Raw data:
■ ■ ■ ■ ■
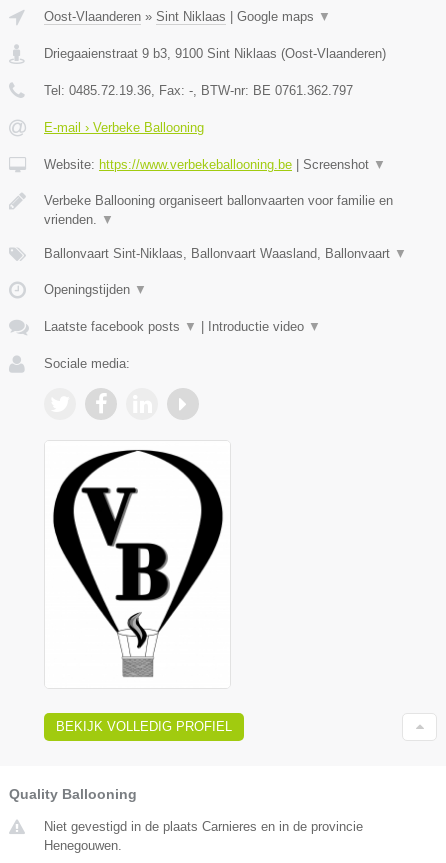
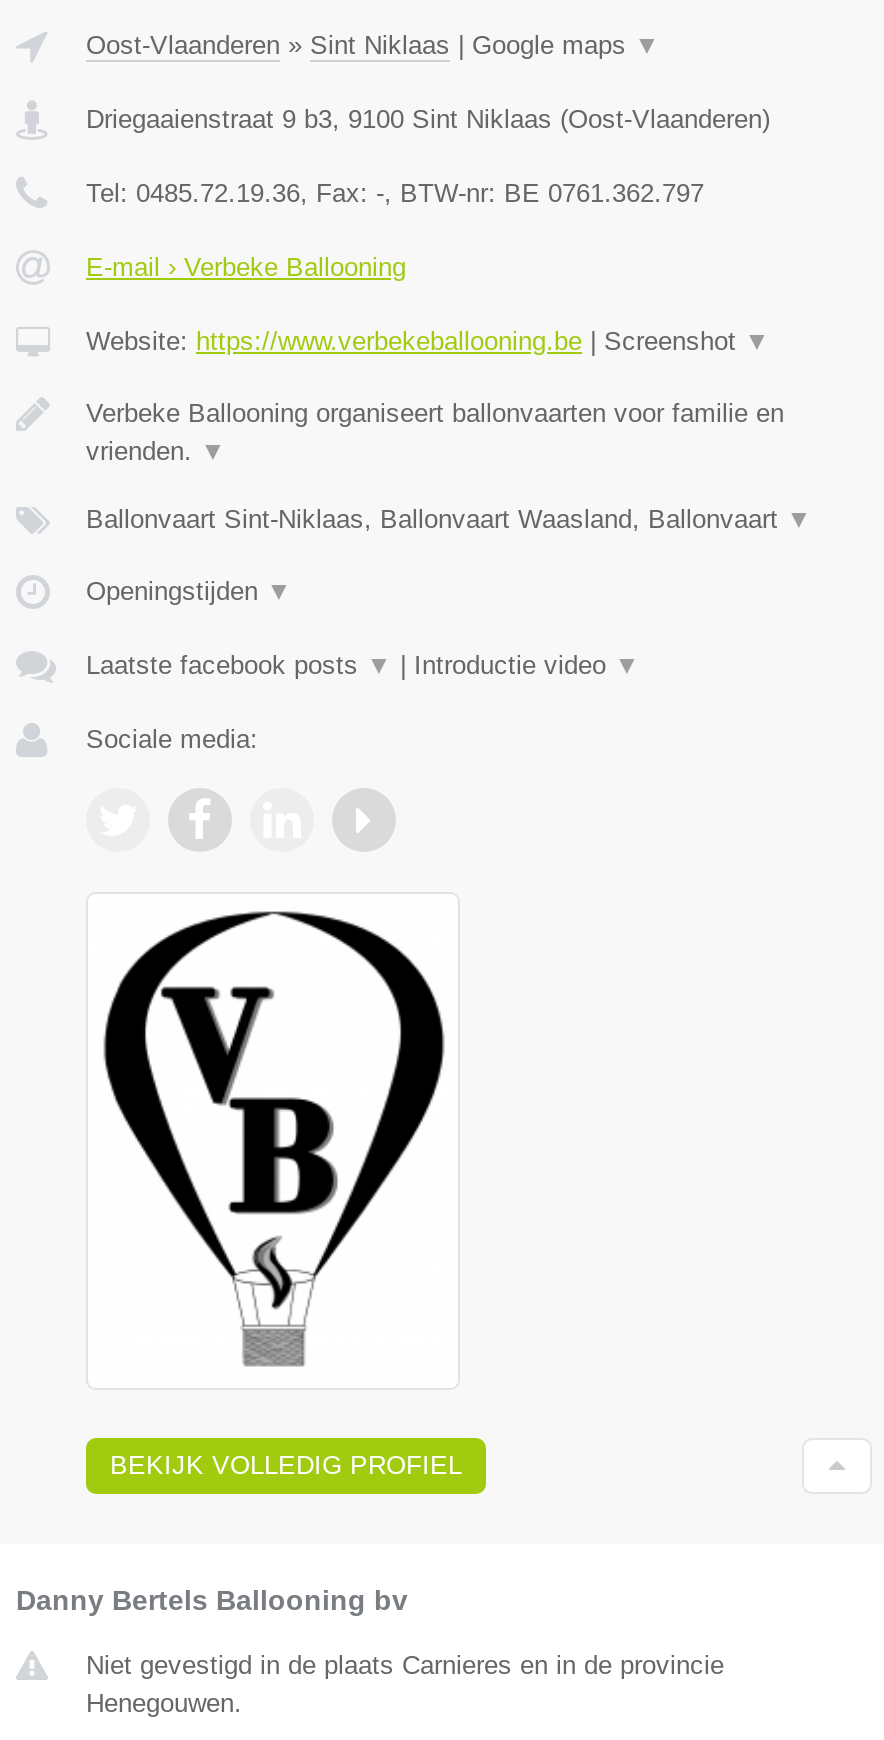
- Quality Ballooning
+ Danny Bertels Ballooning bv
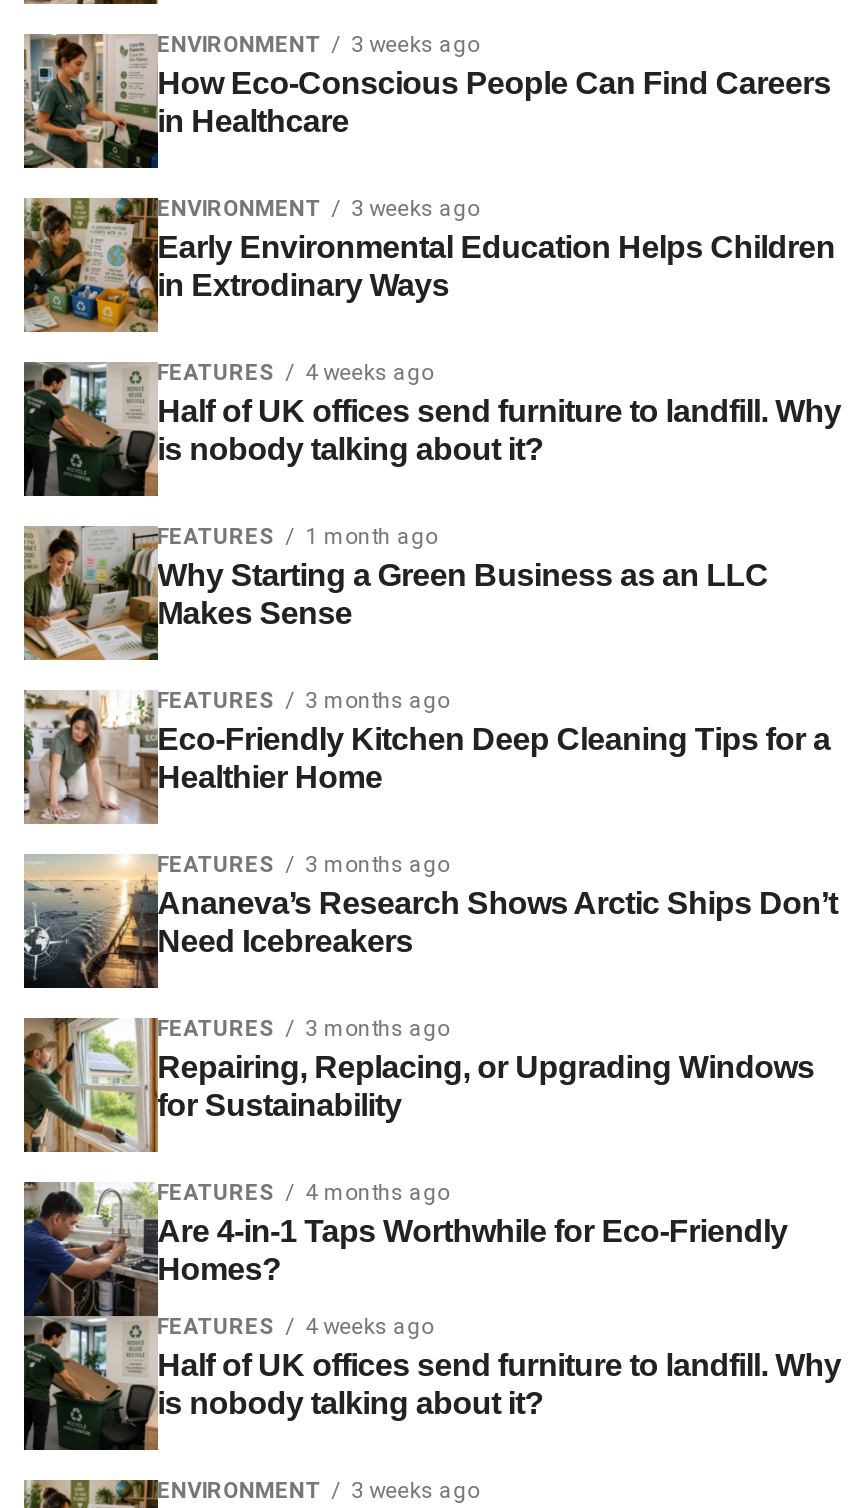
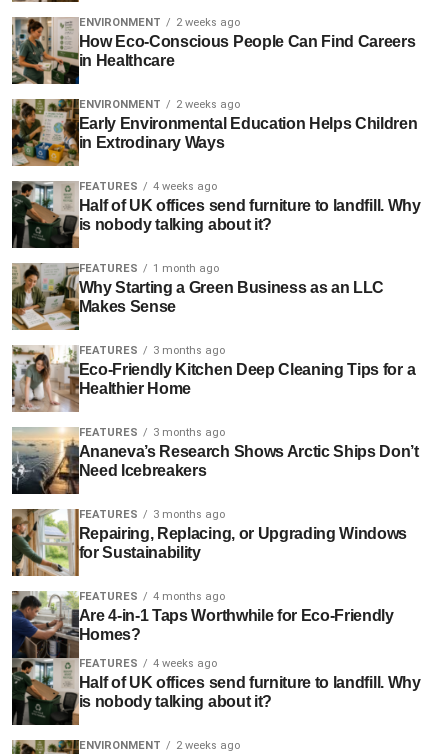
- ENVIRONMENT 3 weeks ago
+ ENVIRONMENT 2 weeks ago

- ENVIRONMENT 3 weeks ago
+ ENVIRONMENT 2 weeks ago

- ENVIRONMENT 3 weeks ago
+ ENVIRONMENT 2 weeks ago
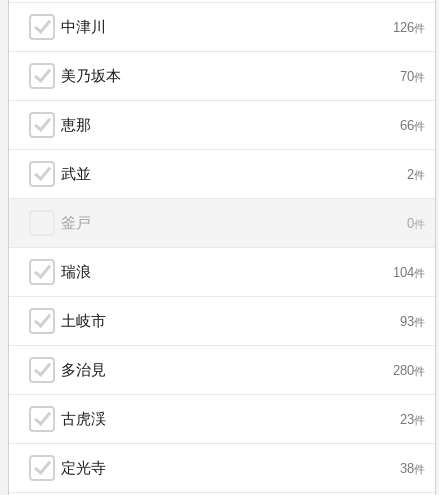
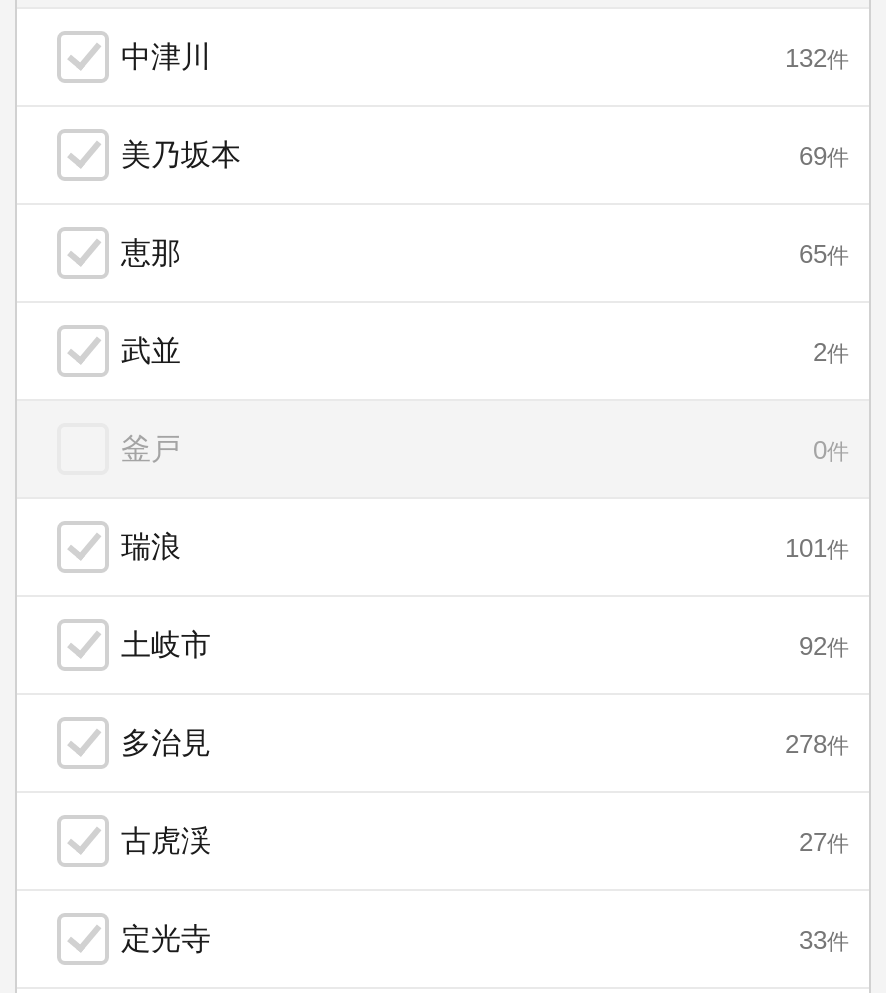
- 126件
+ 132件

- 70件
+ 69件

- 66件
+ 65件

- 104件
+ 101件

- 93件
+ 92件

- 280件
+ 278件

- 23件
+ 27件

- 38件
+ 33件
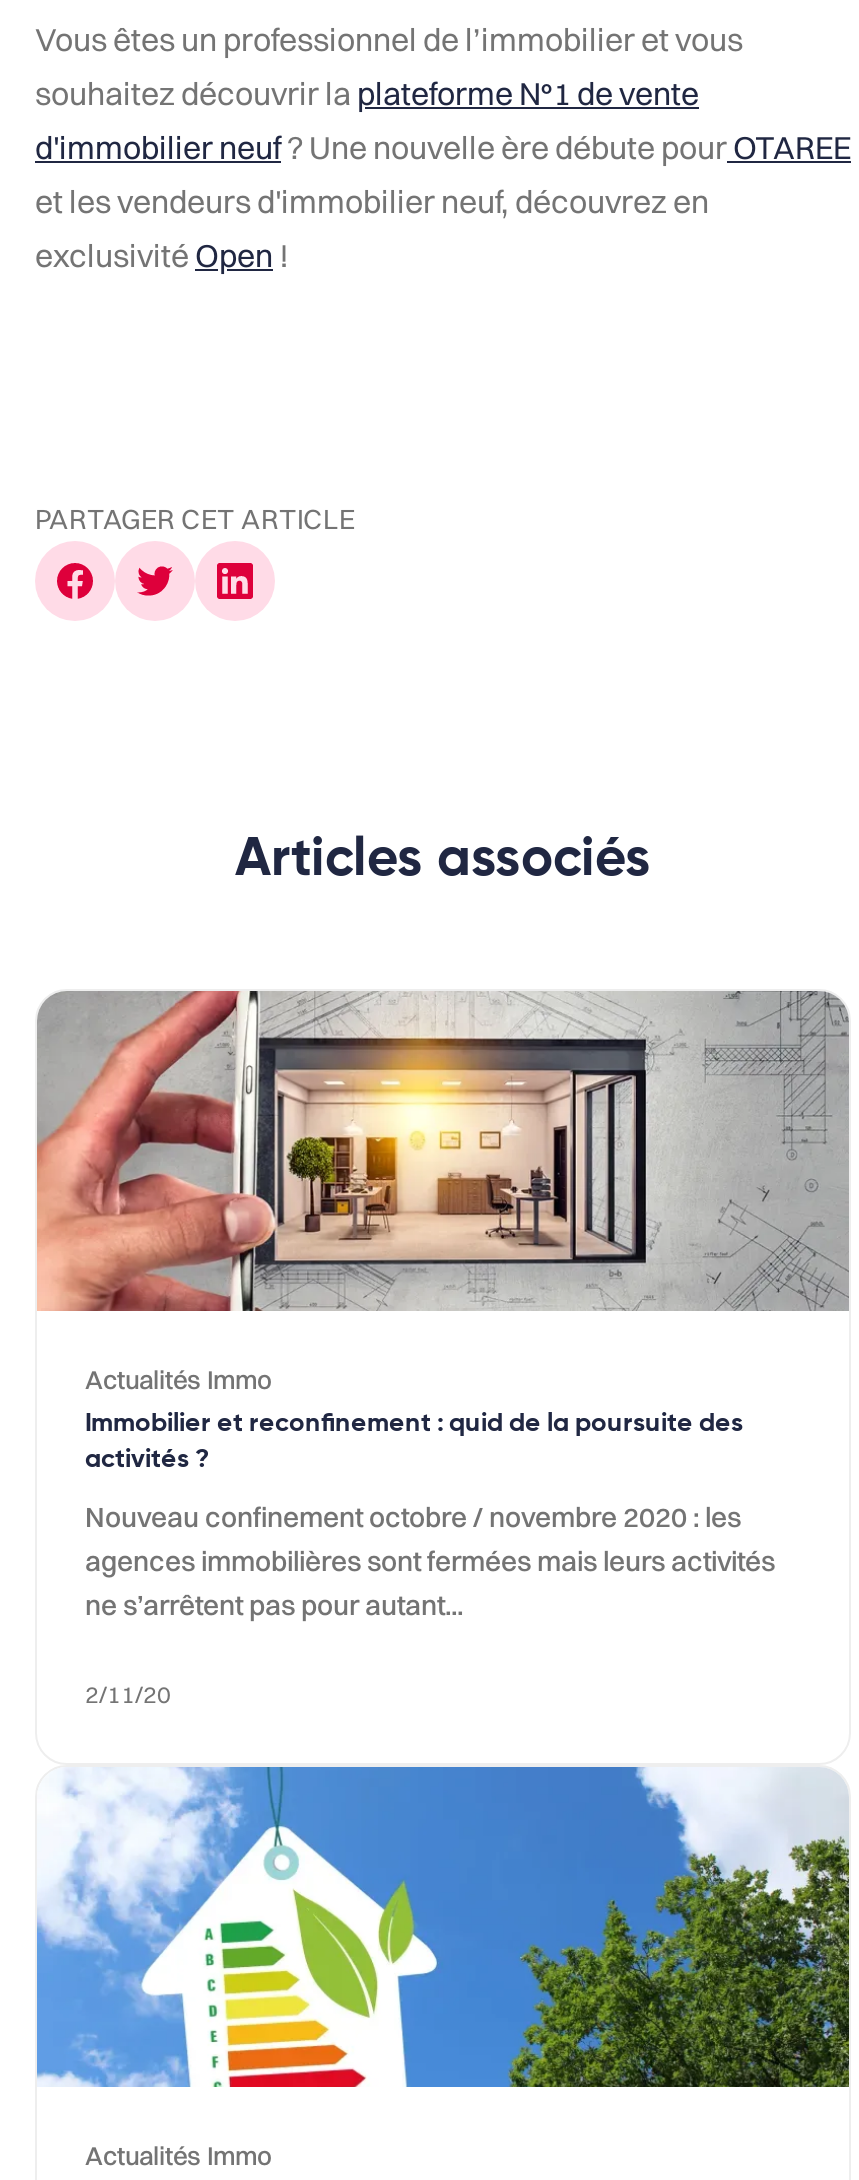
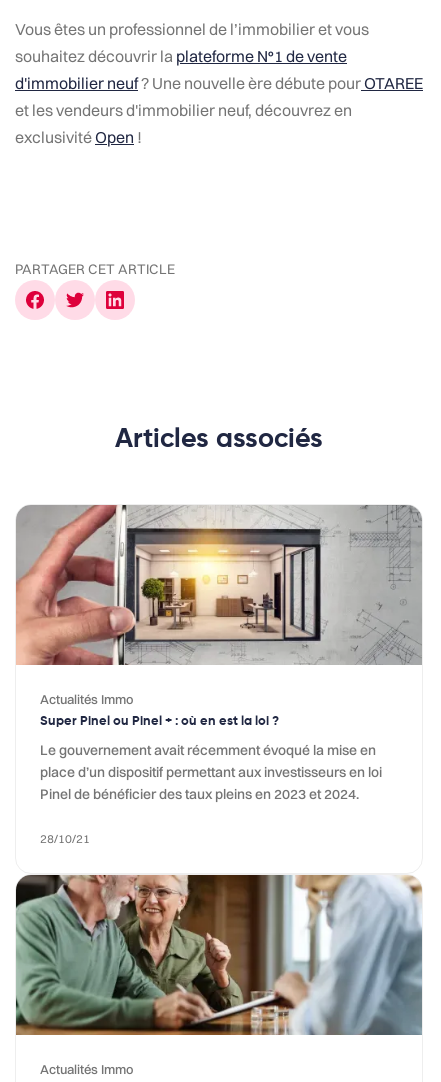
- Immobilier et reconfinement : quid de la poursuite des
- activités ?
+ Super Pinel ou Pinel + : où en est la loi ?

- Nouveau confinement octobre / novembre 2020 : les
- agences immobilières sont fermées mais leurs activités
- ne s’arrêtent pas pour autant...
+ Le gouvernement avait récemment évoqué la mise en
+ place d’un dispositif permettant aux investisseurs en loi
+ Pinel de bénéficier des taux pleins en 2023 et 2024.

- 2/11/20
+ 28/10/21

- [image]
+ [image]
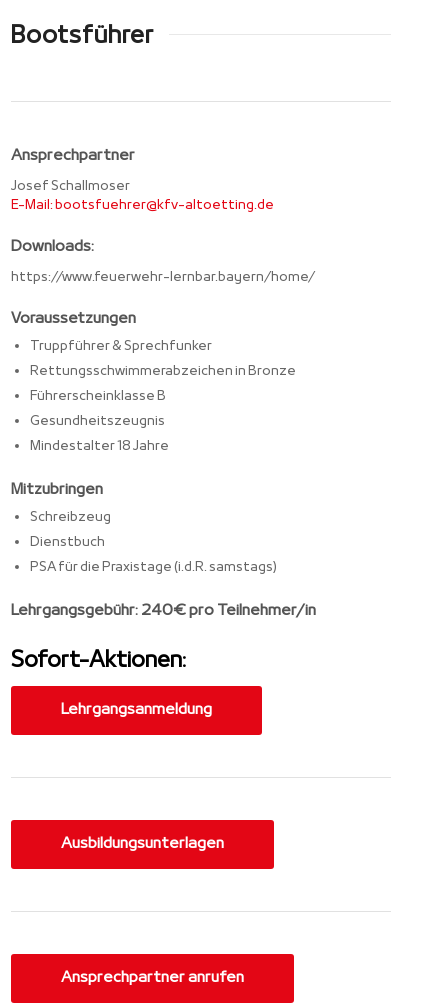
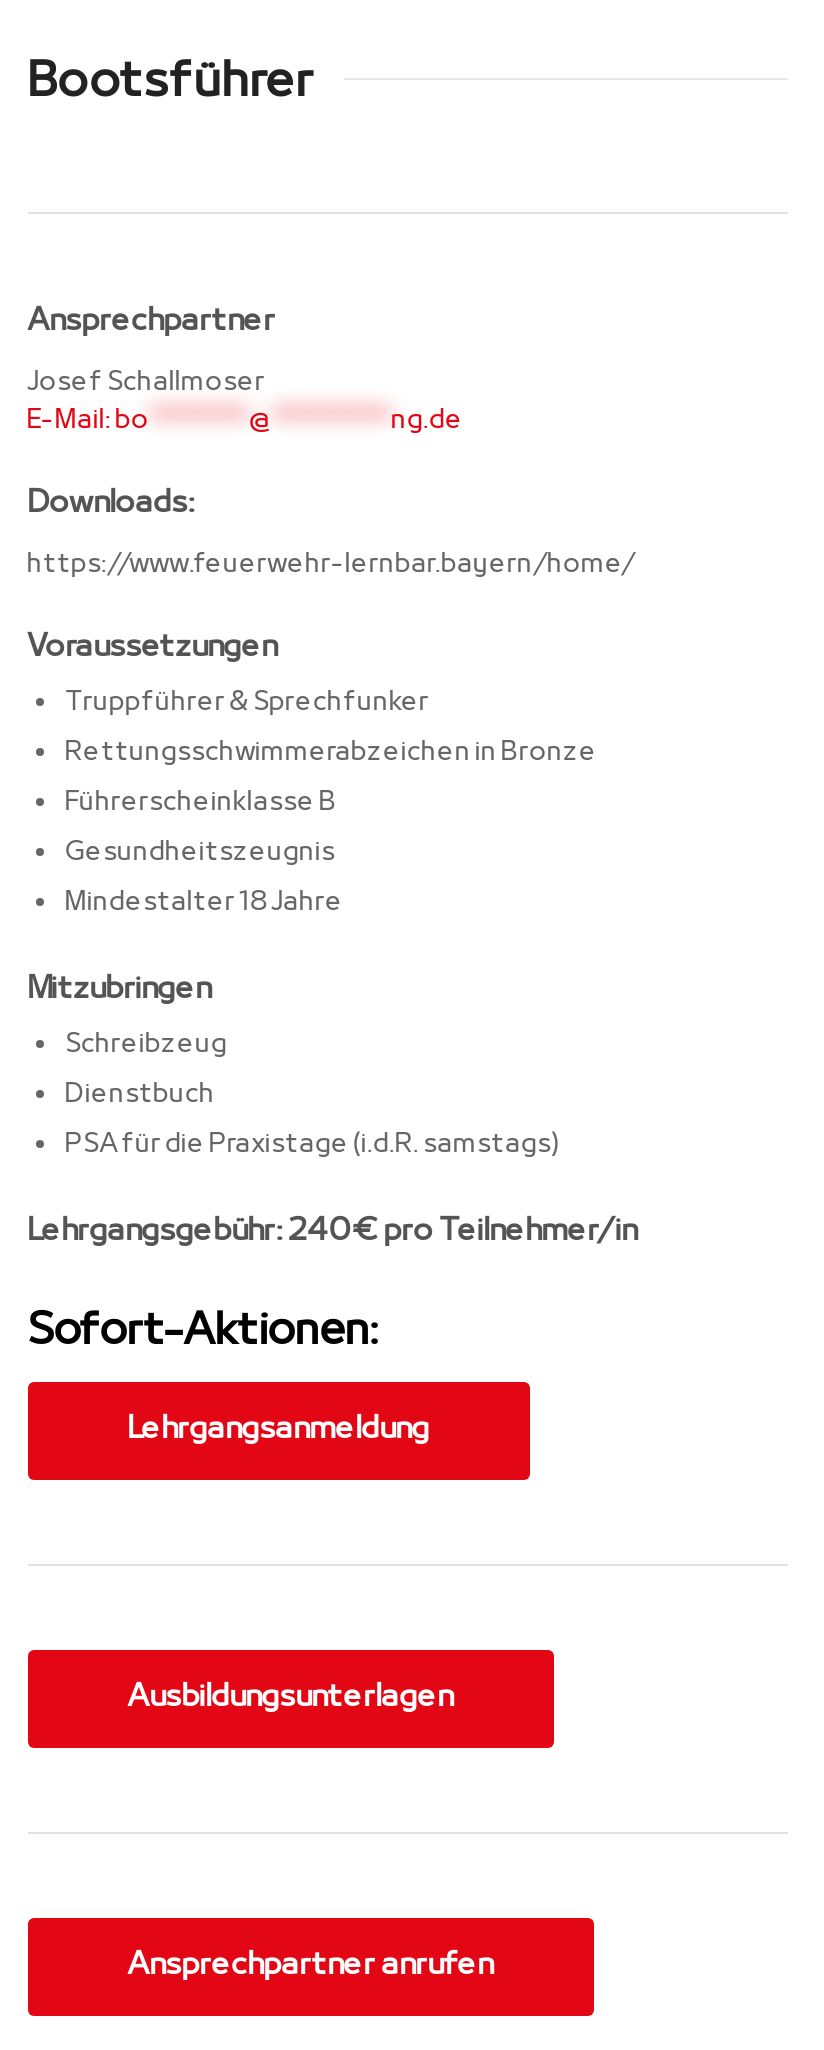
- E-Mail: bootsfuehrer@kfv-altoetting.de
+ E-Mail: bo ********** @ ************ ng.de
■ ■ ■ ■ ■
Work instruction: Could you copy out every line in the listing where the word "Pinel" appears?

Your solution:
+ Super Pinel ou Pinel + : où en est la loi ?
+ Pinel de bénéficier des taux pleins en 2023 et 2024.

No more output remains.